= Sandrine Cantoreggi =

French violinist (born 1969)

Sandrine Marie Adèle Cantoreggi (born 1969) is a Luxembourg violinist who has gained an international reputation, performing both at home and abroad as a soloist with orchestras and in recitals. She also teaches the violin at the Conservatoire de Luxembourg. Cantoreggi acquired Luxembourg nationality in February 2005.

==Biography==

Born on 29 May 1969 in Bègles, near Bordeaux, France, Sandrine Cantoreggi was educated at the Luxembourg Conservatoire. After studying with French violinist Pierre Amoyal in Paris and with Roman Nodel in Germany, she became the last person to study under the Belgian violinist, Carlo Van Neste. Cantoreggi completed her studies at the Queen Elisabeth Music Chapel in Belgium.

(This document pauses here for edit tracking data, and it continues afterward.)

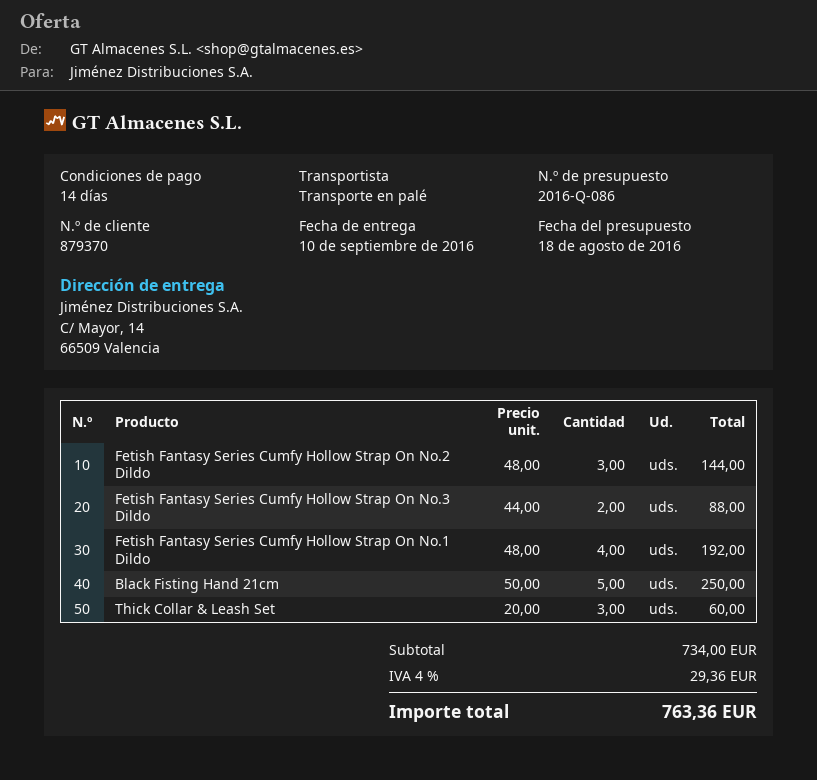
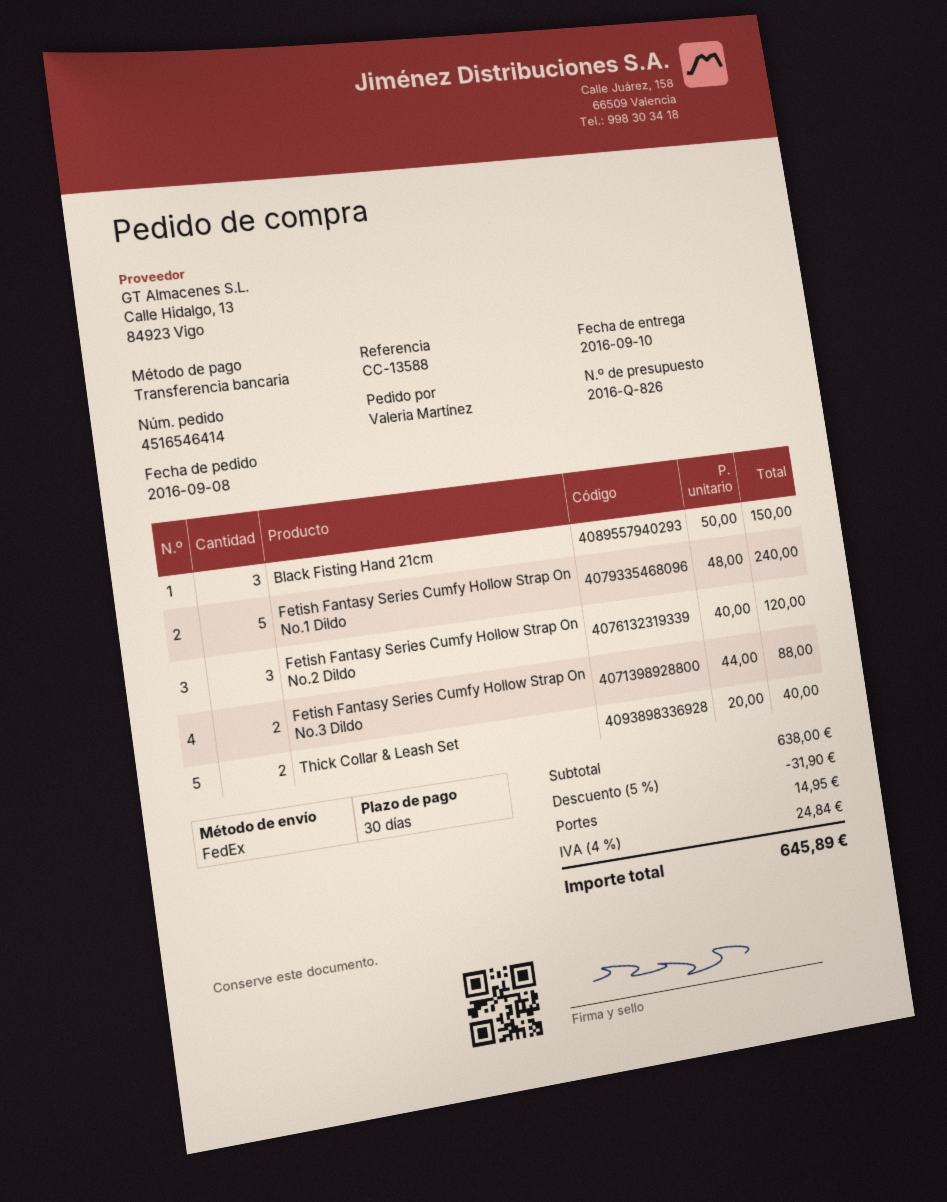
quote number: 2016-Q-086 -> 2016-Q-826
payment terms: 14 days -> 30 days
shipping method: pallet freight -> FedEx
Fetish Fantasy Series Cumfy Hollow Strap On No.2 Dildo: 3 x 48.00 = 144.00 -> 3 x 40.00 = 120.00
Fetish Fantasy Series Cumfy Hollow Strap On No.1 Dildo: 4 x 48.00 = 192.00 -> 5 x 48.00 = 240.00
Black Fisting Hand 21cm: 5 x 50.00 = 250.00 -> 3 x 50.00 = 150.00
Thick Collar & Leash Set: 3 x 20.00 = 60.00 -> 2 x 20.00 = 40.00
subtotal: 734.00 -> 638.00
discount: none -> 5% = 31.90
shipping: none -> 14.95
tax: 4% = 29.36 -> 4% = 24.84
total: 763.36 -> 645.89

She has performed in concert halls across Europe including the Laeiszhalle in Hamburg, the Gewandhaus in Leipzig, the Rudolfinum in Prague, La Monnaie in Brussels, and the Salle Gaveau and Musée d’Orsay in Paris. She has played under the direction of many international conductors including Yehudi Menuhin, Vladimir Spivakov, Grzegorz Nowak and Pierre Cao.

==Discography==

- Pietro Antonio Locatelli, "3 concertos et 6 caprices extraits de l'Arte del Violino, Turtle Records, SACD-HYBRID.
- Eugène Ysaÿe, "Oeuvre pour violon et piano", Turtle Records, SACD-HYBRID.